Filter the records below down to lines containing "bold".

╭─ RECORDS FOR THIS EXERCISE

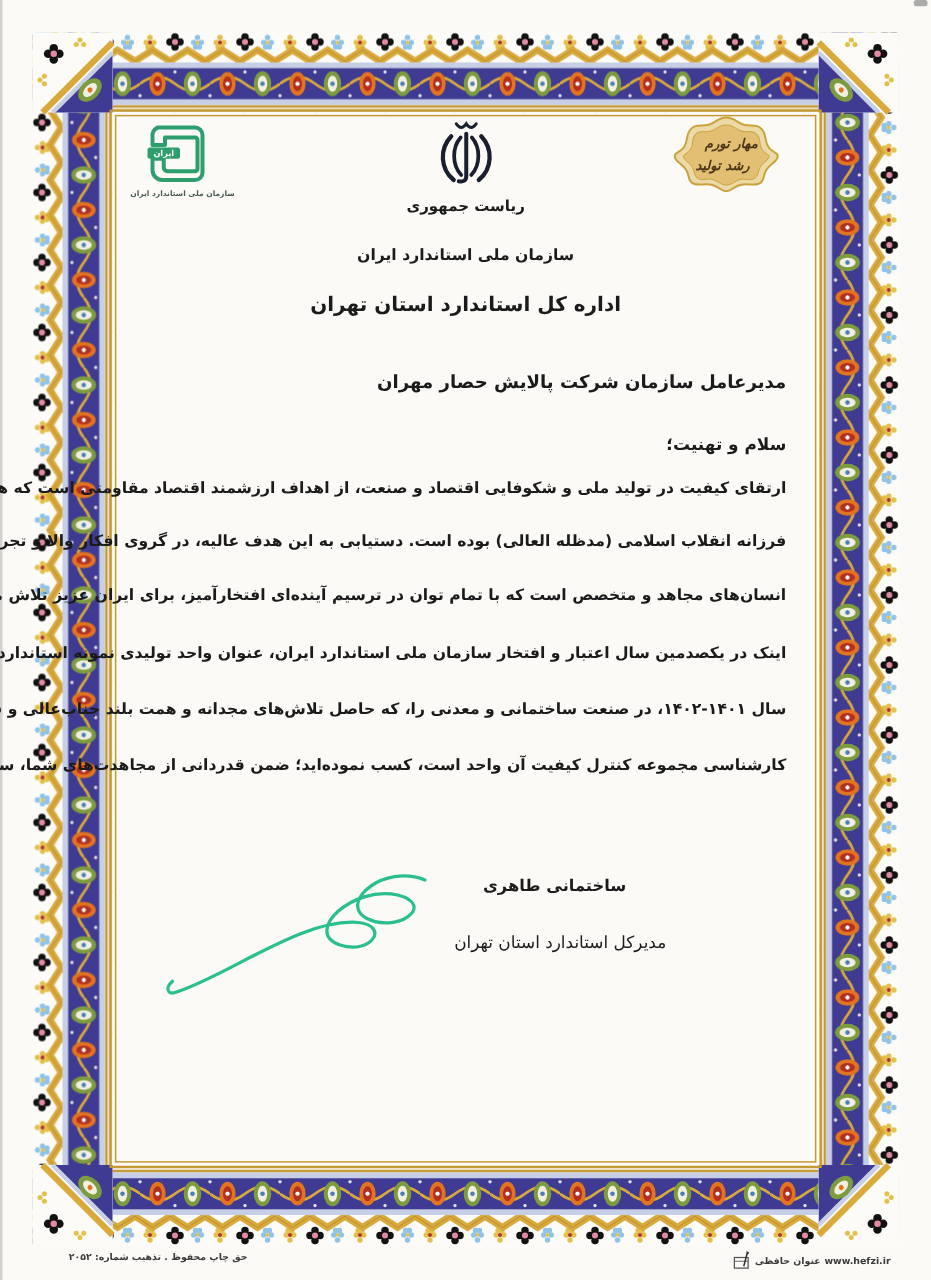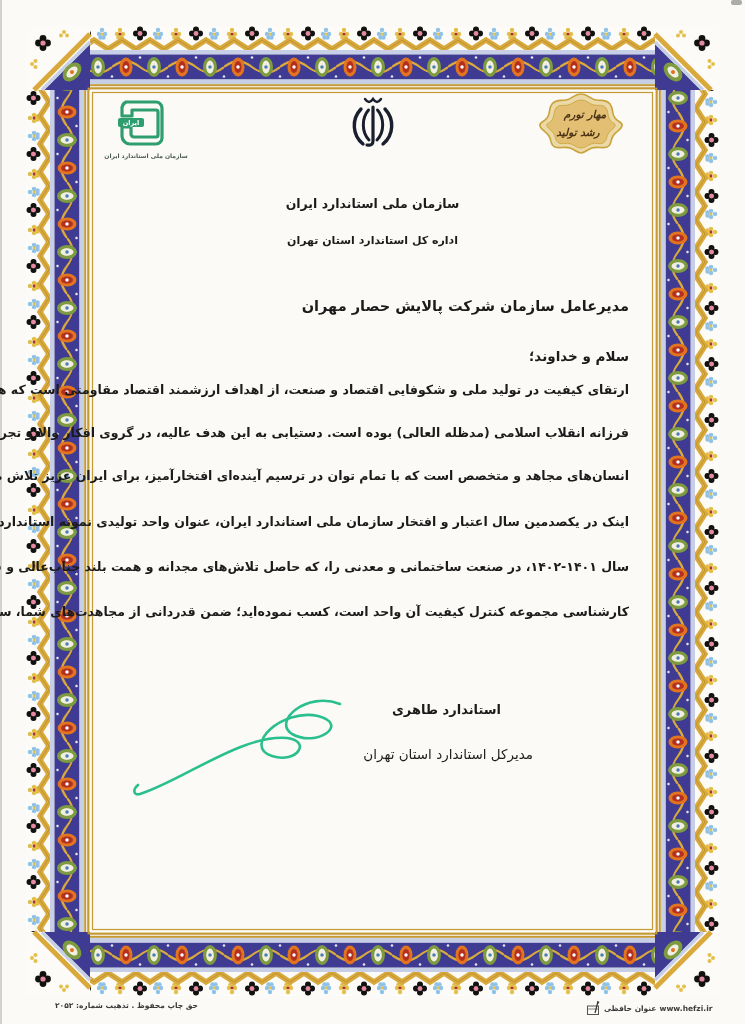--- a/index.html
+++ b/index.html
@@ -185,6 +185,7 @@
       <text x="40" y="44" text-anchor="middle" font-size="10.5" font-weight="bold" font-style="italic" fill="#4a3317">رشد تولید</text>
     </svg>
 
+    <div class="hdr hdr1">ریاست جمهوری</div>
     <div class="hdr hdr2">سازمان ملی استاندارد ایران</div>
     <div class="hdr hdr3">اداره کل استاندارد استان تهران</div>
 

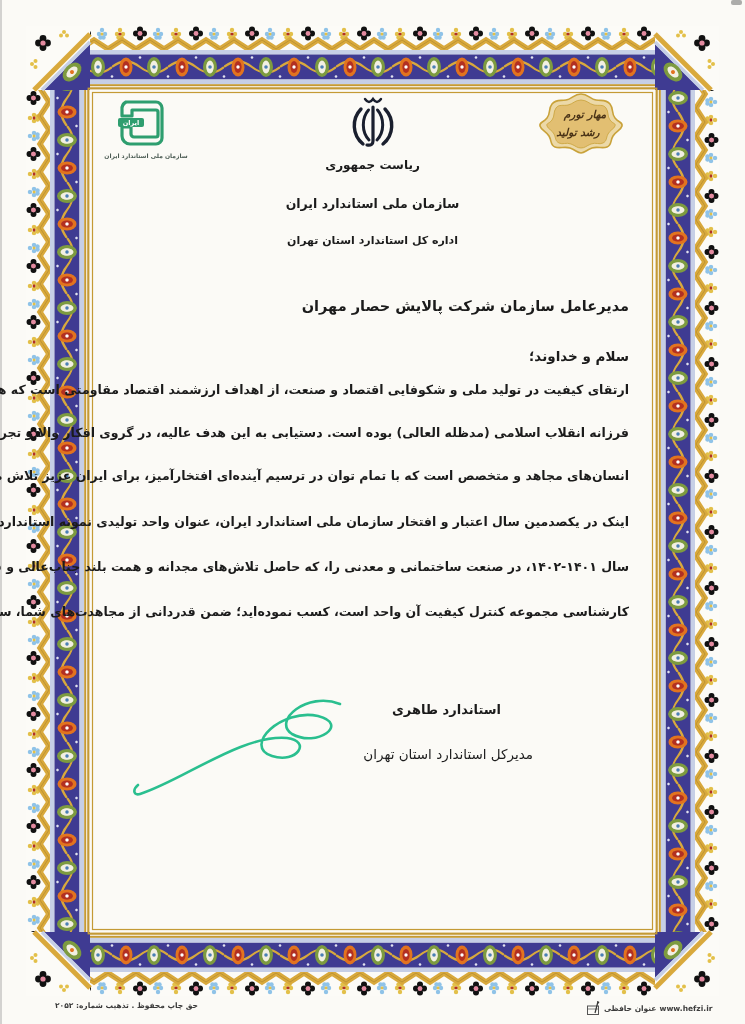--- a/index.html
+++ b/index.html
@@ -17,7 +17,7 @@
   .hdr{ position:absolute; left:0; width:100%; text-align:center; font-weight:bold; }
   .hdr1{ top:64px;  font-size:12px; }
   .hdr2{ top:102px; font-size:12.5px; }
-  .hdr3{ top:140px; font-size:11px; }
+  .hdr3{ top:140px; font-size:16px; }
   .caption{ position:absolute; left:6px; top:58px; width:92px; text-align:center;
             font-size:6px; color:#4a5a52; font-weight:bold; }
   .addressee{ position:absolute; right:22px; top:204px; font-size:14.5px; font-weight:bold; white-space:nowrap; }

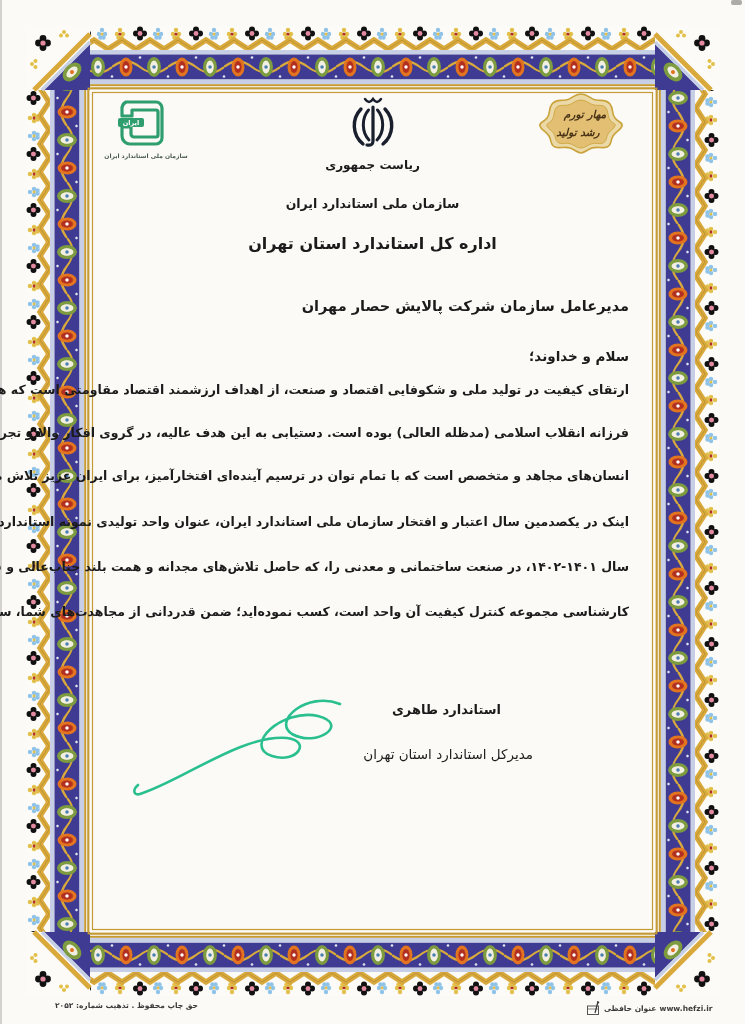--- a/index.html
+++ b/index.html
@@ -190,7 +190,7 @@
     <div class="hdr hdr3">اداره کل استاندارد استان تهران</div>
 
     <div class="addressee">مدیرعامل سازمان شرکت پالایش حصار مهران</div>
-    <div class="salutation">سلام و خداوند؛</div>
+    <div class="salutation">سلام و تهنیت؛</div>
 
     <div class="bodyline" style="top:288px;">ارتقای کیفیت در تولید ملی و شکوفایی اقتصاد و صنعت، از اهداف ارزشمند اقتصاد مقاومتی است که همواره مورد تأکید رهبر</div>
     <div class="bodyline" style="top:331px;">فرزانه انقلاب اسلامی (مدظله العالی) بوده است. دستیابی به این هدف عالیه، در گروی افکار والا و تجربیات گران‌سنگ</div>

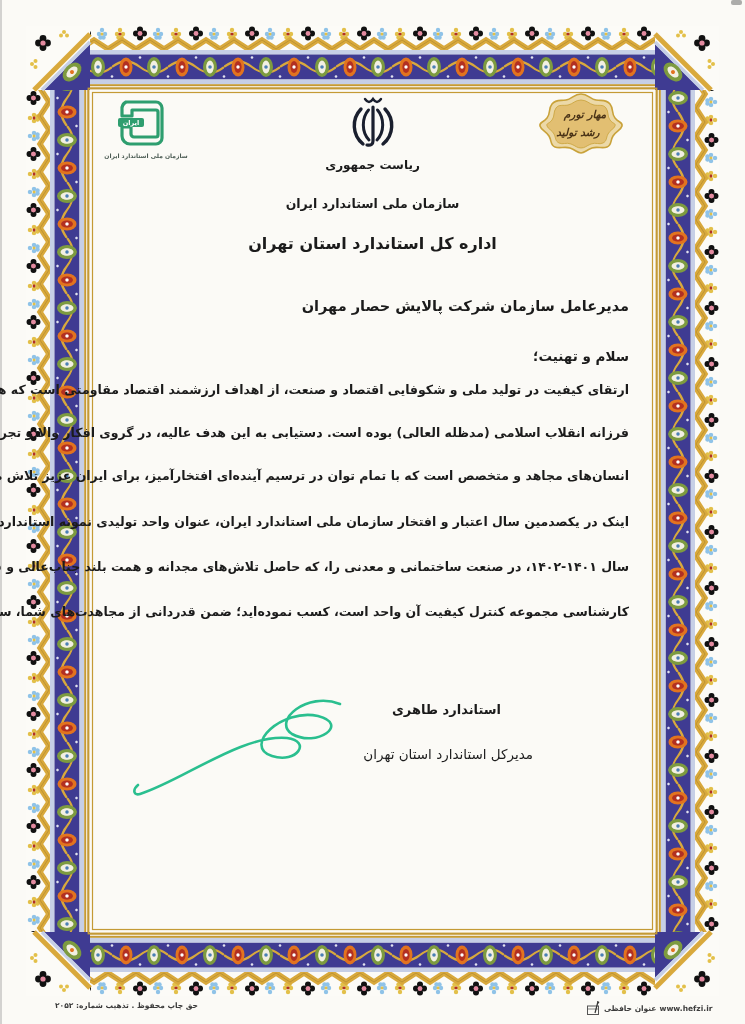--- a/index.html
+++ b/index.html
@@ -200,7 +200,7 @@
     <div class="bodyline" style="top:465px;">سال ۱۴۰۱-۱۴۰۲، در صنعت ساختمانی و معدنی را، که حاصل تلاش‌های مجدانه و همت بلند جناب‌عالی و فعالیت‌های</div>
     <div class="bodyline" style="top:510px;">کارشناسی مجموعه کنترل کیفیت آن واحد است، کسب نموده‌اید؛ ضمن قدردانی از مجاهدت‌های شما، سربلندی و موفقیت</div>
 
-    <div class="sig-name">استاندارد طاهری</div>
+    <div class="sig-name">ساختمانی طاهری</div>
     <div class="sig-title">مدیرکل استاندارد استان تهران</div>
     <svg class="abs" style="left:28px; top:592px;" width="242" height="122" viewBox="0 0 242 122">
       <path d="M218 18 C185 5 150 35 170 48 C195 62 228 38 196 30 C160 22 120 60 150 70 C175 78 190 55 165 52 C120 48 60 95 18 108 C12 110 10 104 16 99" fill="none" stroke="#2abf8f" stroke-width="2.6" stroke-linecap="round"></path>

╰─

EXERCISE OUTPUT:
       <text x="40" y="44" text-anchor="middle" font-size="10.5" font-weight="bold" font-style="italic" fill="#4a3317">رشد تولید</text>
   .hdr{ position:absolute; left:0; width:100%; text-align:center; font-weight:bold; }
             font-size:6px; color:#4a5a52; font-weight:bold; }
   .addressee{ position:absolute; right:22px; top:204px; font-size:14.5px; font-weight:bold; white-space:nowrap; }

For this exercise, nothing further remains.